TziZho Sessions begins for Osage Congress
The TziZho, or fall, session of the Fourth Osage Congress kicked-off Sept. 8 with an executive message delivered by Principal Chief Geoffrey Standing Bear. Twenty bills and resolutions were introduced by various congressional sponsors. Members of congress will review annual budgets, reports and appropriate more than $40 million of the Nation’s revenue for various services, programs and departments of the Osage Nation. The last day of session is Sept. 29.
Resolutions and bills
Congress spent most of the first week in committee meetings and did not have session on Friday. While the majority of the bills are budgetary, there are a few items to be considered. Congressman John Maker sponsored the “Osage Graves Protection Act” to improve protections for Osage remains and artifacts which passed on Sept. 15.
Congressman James Norris sponsored a resolution for Osage Nation elections conduct, “Osage Nation Election Code.”
Another resolution will honor the Osage Language contributions of Mongraine Lookout, Osage elder and Osage Language Director.
Congressman Ron Shaw sponsored legislation to support introducing Osage youth to careers in the health industry.
The chief talked about the funding increases for direct assistance for Osage Nation citizens during past regular sessions and a special session. Standing Bear has focused his administration goals on improving several areas of the Osage Nation but has emphasized health, education, culture and language in past executive messages.

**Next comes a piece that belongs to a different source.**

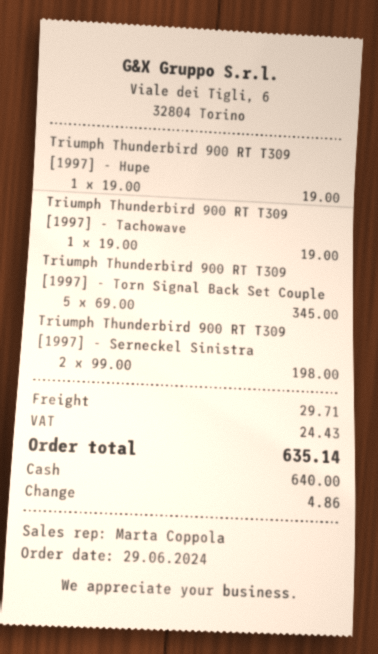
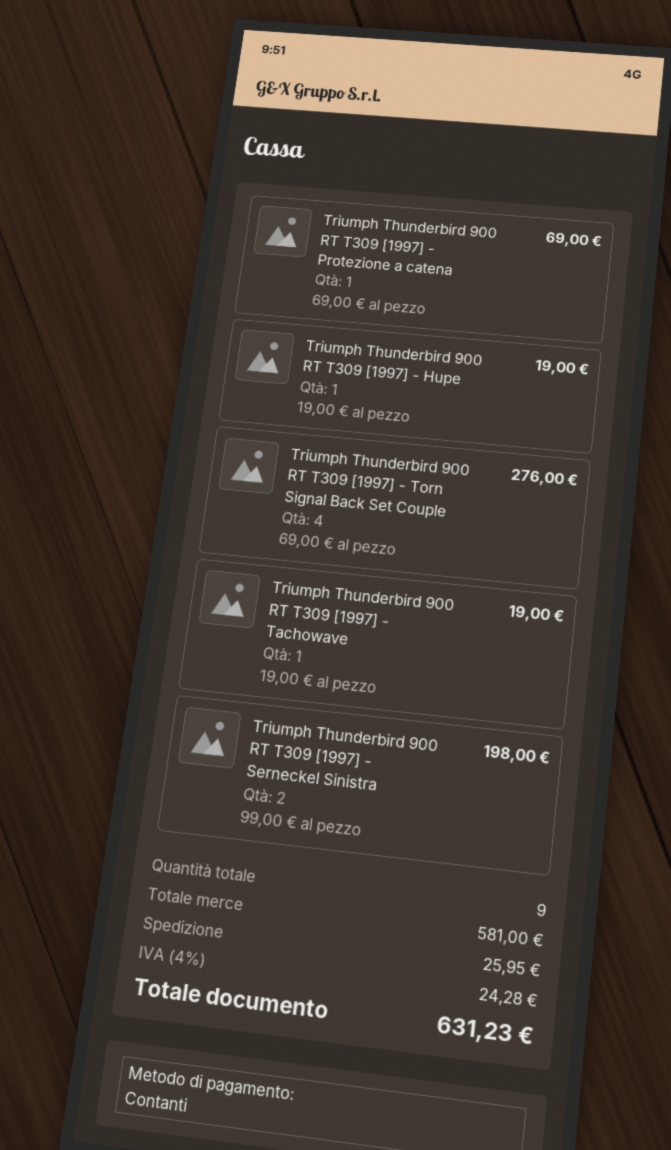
Triumph Thunderbird 900 RT T309 [1997] - Torn Signal Back Set Couple: 5 x 69.00 = 345.00 -> 4 x 69.00 = 276.00
Triumph Thunderbird 900 RT T309 [1997] - Protezione a catena: none -> 1 x 69.00 = 69.00
shipping: 29.71 -> 25.95
tax: 24.43 -> 24.28
total: 635.14 -> 631.23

He said recent initiatives for Osage language and cultural preservation and revitalization were made possible by congressional appropriations.
“[Congress and Executive] have done a good job on that, as far as funding to make sure that something is provided for our people. With your assistance we have created the language immersion program.”
The chief encouraged members of Congress to be informed about the Indian Health Services clinic in Pawhuska transitioning to a health clinic fully managed by the Osage Nation.
“There is zero tolerance for messing up this system,” he said about supporting a successful transition.
Congress passed legislation to start the clinic transition during the Seventh Special Session in July. The clinic is scheduled to open on Oct. 1 and will be fully operated by the Osage Nation.
Standing Bear talked about the importance of upholding protections in the Osage Constitution. He specifically cited articles about Osage language and culture, Article XVI, Osage Culture and Language, states, “Preservation of Linguistic and Cultural Lifeways: The Osage People have the inherent right to preserve and foster their historic linguistic and cultural lifeways,” and Article XVII, Osage Health Education and Welfare, states, “The Osage Nation shall provide for the protection and advancement of a health care system for the Osage People.”
The Nation’s gaming enterprise provides $40 million at the beginning of each fiscal year for the Nation’s annual budget to support various direct assistance programs, departments and staff. The chief talked about a proposed budget increase from the casinos for $6.25 million.
The chief said the increased amount should be directed to pay off the loan for the Osage Campus Master Plan loan and he encouraged congress to appropriate the additional $6.25 million for this purpose. Two new state of the art facilities, a Welcome Center and Business Administration building, are nearing completion and comprise the first phase of the Osage Campus Master Plan. Currently, several of the Nation’s employees operate in temporary facilities or buildings that need major repairs and upgrades.